KE_final = 1/2 * m * v_final^2

Substituting the given values:

KE_final = 1/2 * 1 kg * (6 m/s)^2 = 1/2 * 1 kg * 36 m^2/s2 = 18 J

Therefore, the final kinetic energy of the block at point B is 18 Joules. The final kinetic energy is crucial for applying the work-energy theorem.

3. Apply the Work-Energy Theorem

Now we can use the work-energy theorem to find the work done by the force F. The theorem states:

W = ΔKE = KE_final - KE_initial

We already calculated KE_initial and KE_final, so we can plug those values in:

W = 18 J - 0 J = 18 J

So, the work done by the force F is 18 Joules. This straightforward calculation confirms our final answer.

The Answer

Based on our calculations, the work done by the force F on the 1 kg block is 18 Joules. Looking back at the options provided, we can see that:

• A) 18 J
• B) 20 J
• C) 28 J
• D) 30 J
• E) 36 J

The correct answer is A) 18 J. The calculation using the work-energy theorem directly gives us this result.

Key Takeaways

Let's recap the important points we've learned from this problem:

• Work-Energy Theorem: The work done on an object is equal to the change in its kinetic energy. This theorem simplifies the calculation of work when we know the initial and final velocities. The work-energy theorem is a powerful tool in mechanics.
• Kinetic Energy: The kinetic energy of an object is given by KE = 1/2 * m * v^2. Understanding this formula is essential for solving problems involving motion and energy. Knowing how to calculate kinetic energy is vital.
• Problem-Solving Approach: By breaking down the problem into steps (calculating initial KE, calculating final KE, and applying the work-energy theorem), we can solve it systematically. A structured approach makes complex problems manageable.

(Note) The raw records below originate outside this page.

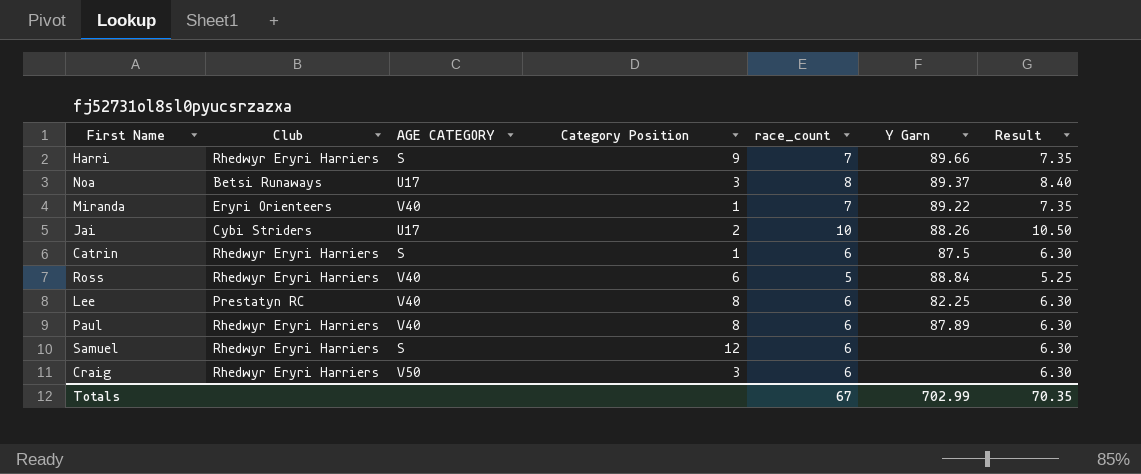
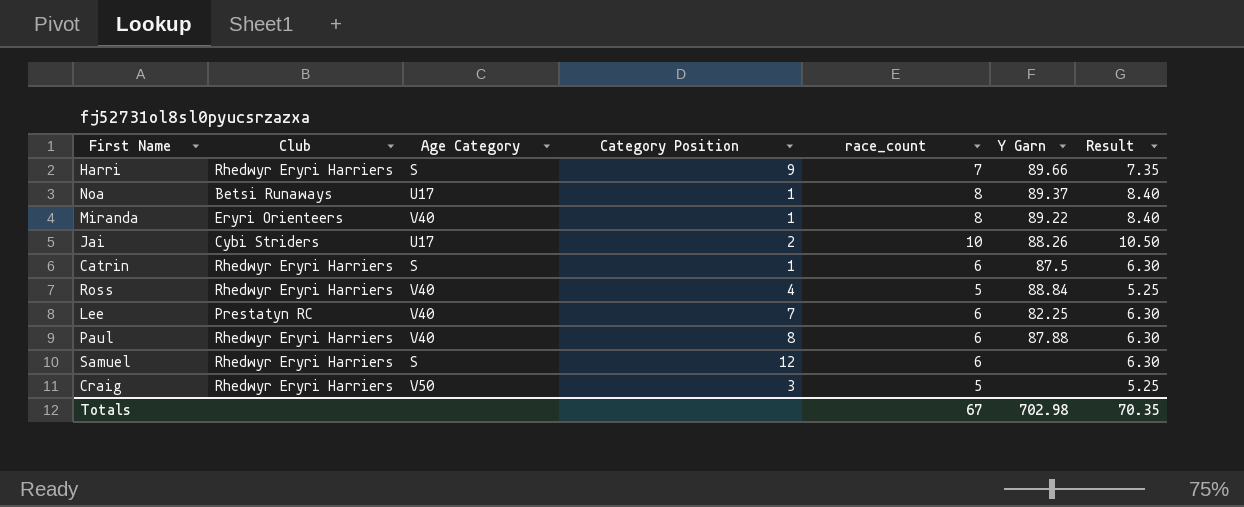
column name: AGE CATEGORY -> Age Category
Noa | Category Position: 3 -> 1
Miranda | race_count: 7 -> 8
Miranda | Result: 7.35 -> 8.40
Ross | Category Position: 6 -> 4
Lee | Category Position: 8 -> 7
Paul | Y Garn: 87.89 -> 87.88
Craig | race_count: 6 -> 5
Craig | Result: 6.30 -> 5.25
Totals | Y Garn: 702.99 -> 702.98

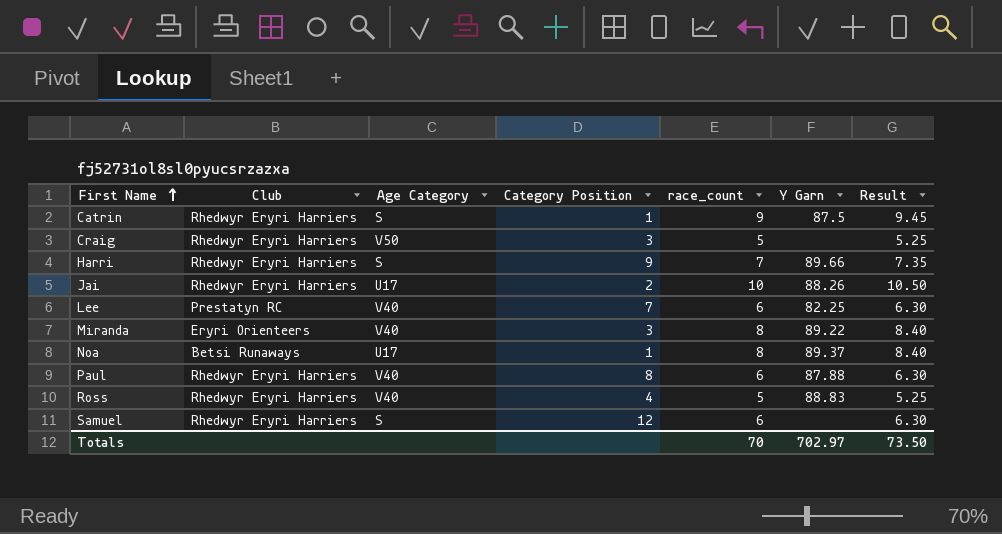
row order: none -> First Name ascending
Catrin | race_count: 6 -> 9
Catrin | Result: 6.30 -> 9.45
Jai | Club: Cybi Striders -> Rhedwyr Eryri Harriers
Miranda | Category Position: 1 -> 3
Ross | Y Garn: 88.84 -> 88.83
Totals | race_count: 67 -> 70
Totals | Y Garn: 702.98 -> 702.97
Totals | Result: 70.35 -> 73.50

Additional Tips and Tricks

To further enhance your problem-solving skills, consider these additional tips:

• Units: Always pay attention to the units. In this problem, we used kilograms (kg) for mass, meters per second (m/s) for velocity, and Joules (J) for work and energy. Consistent units are crucial for accurate calculations.
• Frictionless Surfaces: The problem stated that the surface was smooth, meaning we could ignore friction. If friction were present, the work done would be different, as some energy would be lost as heat due to friction. Friction introduces additional complexity to the problem.
• Visualize the Problem: Try to visualize the scenario. This can help you understand the forces acting on the object and how they affect its motion. Visualization is a powerful tool for problem-solving.

Practice Problems

To solidify your understanding, try solving similar problems. Here's a variation you can attempt:

• A 2 kg block is pushed by a force such that when passing through point B, it has a speed of 8 m/s. Determine the amount of work done by the force. Try changing the mass and velocity to create new problems.

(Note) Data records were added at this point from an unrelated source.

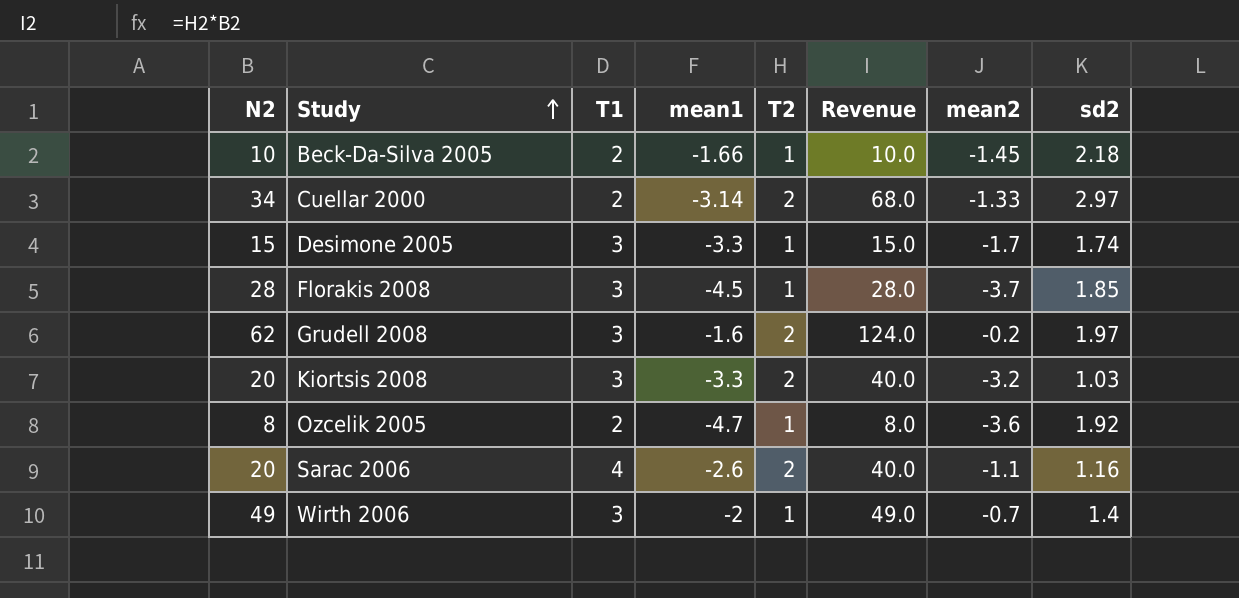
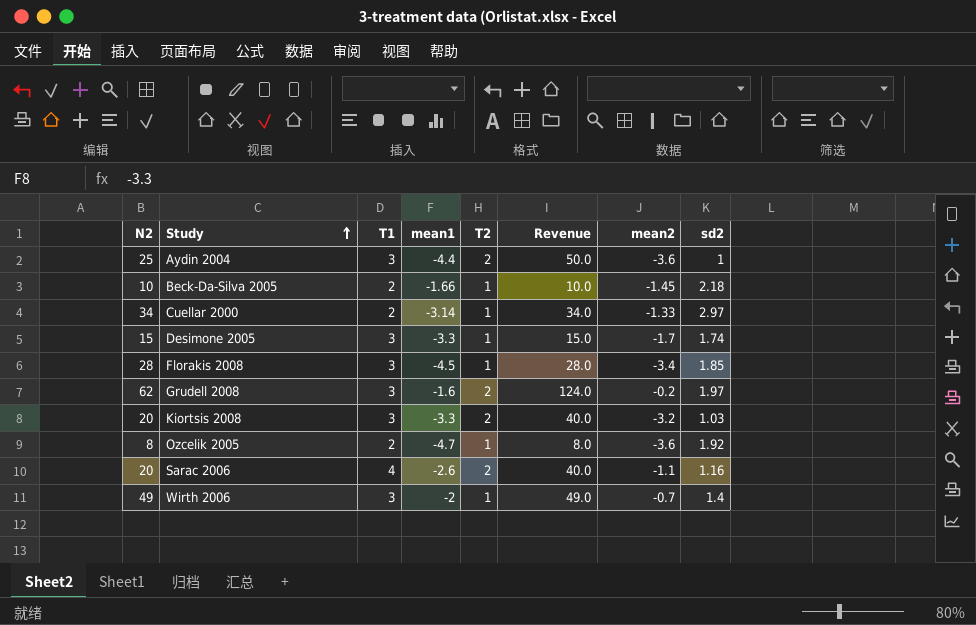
row Aydin 2004: none -> 25 | 3 | -4.4 | 2 | 50.0 | -3.6 | 1
Cuellar 2000 | T2: 2 -> 1
Cuellar 2000 | Revenue: 68.0 -> 34.0
Florakis 2008 | mean2: -3.7 -> -3.4

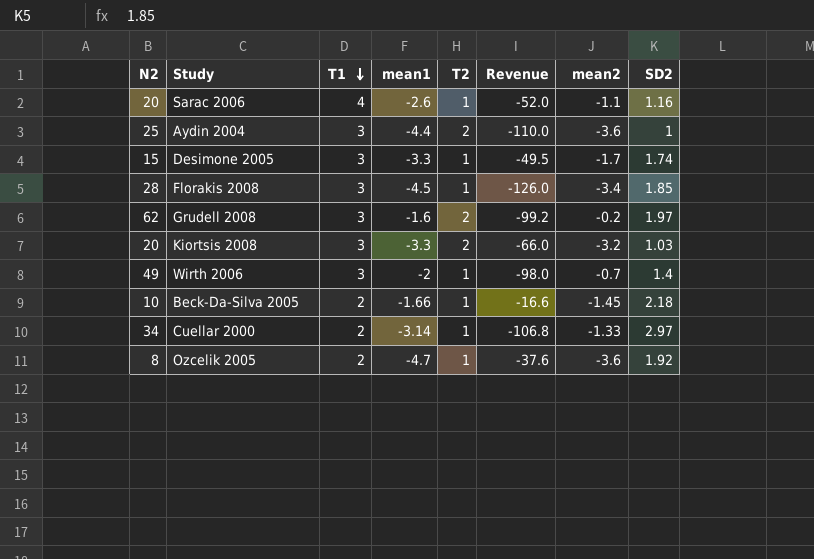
row order: Study ascending -> T1 descending
column Revenue | formula: [N2] * [T2] -> [N2] * [mean1]
column name: sd2 -> SD2
Sarac 2006 | T2: 2 -> 1

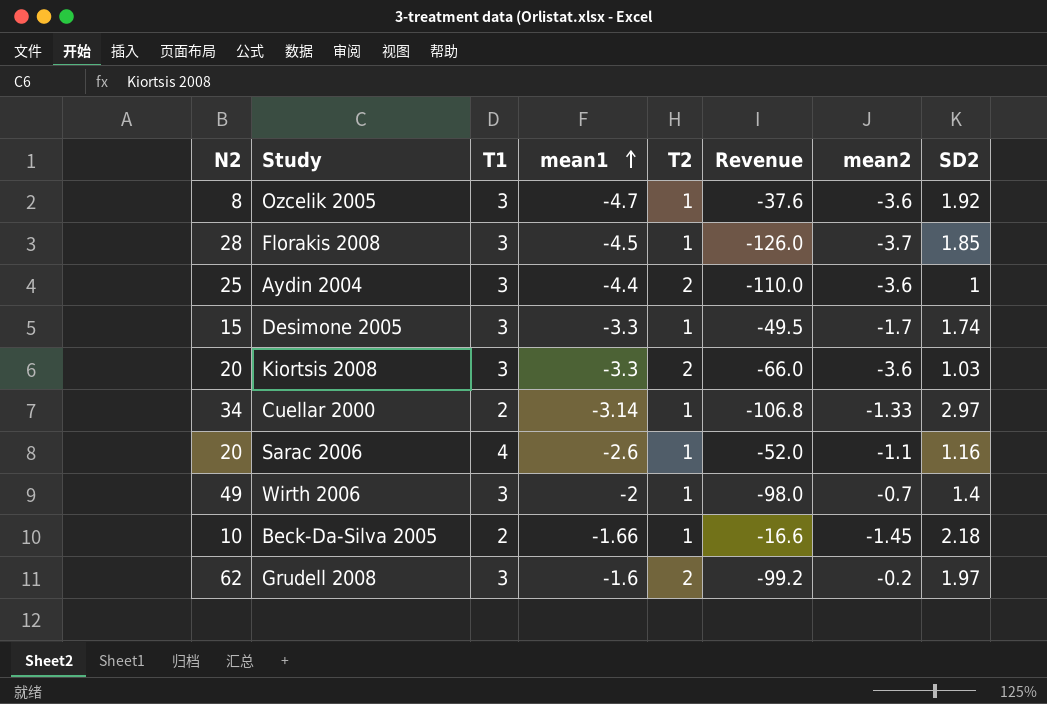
row order: T1 descending -> mean1 ascending
Ozcelik 2005 | T1: 2 -> 3
Florakis 2008 | mean2: -3.4 -> -3.7
Kiortsis 2008 | mean2: -3.2 -> -3.6

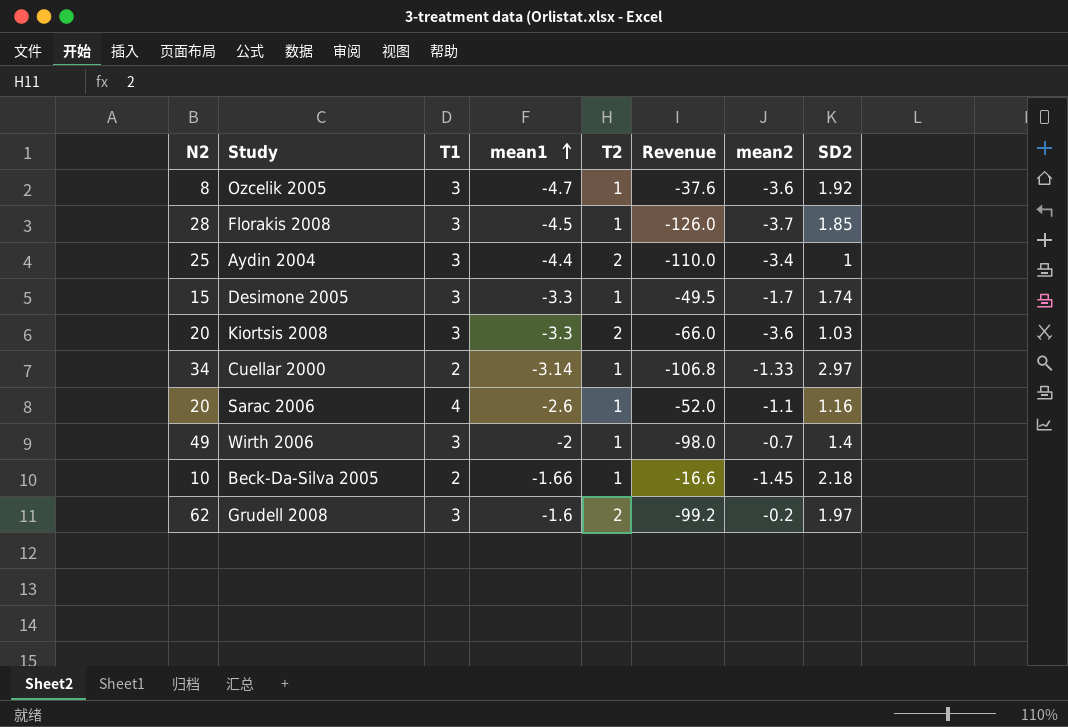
Aydin 2004 | mean2: -3.6 -> -3.4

By practicing different variations, you'll become more confident in applying the work-energy theorem and solving similar physics problems. Regular practice is key to mastering these concepts.

Conclusion

So there you have it! We've successfully calculated the work done by a force on a moving block using the work-energy theorem. This problem illustrates the fundamental relationship between work and energy, and how understanding these concepts can help us solve real-world physics problems. Keep practicing, and you'll become a pro at these types of questions in no time! Remember, mastering the work-energy theorem is a significant step in understanding physics.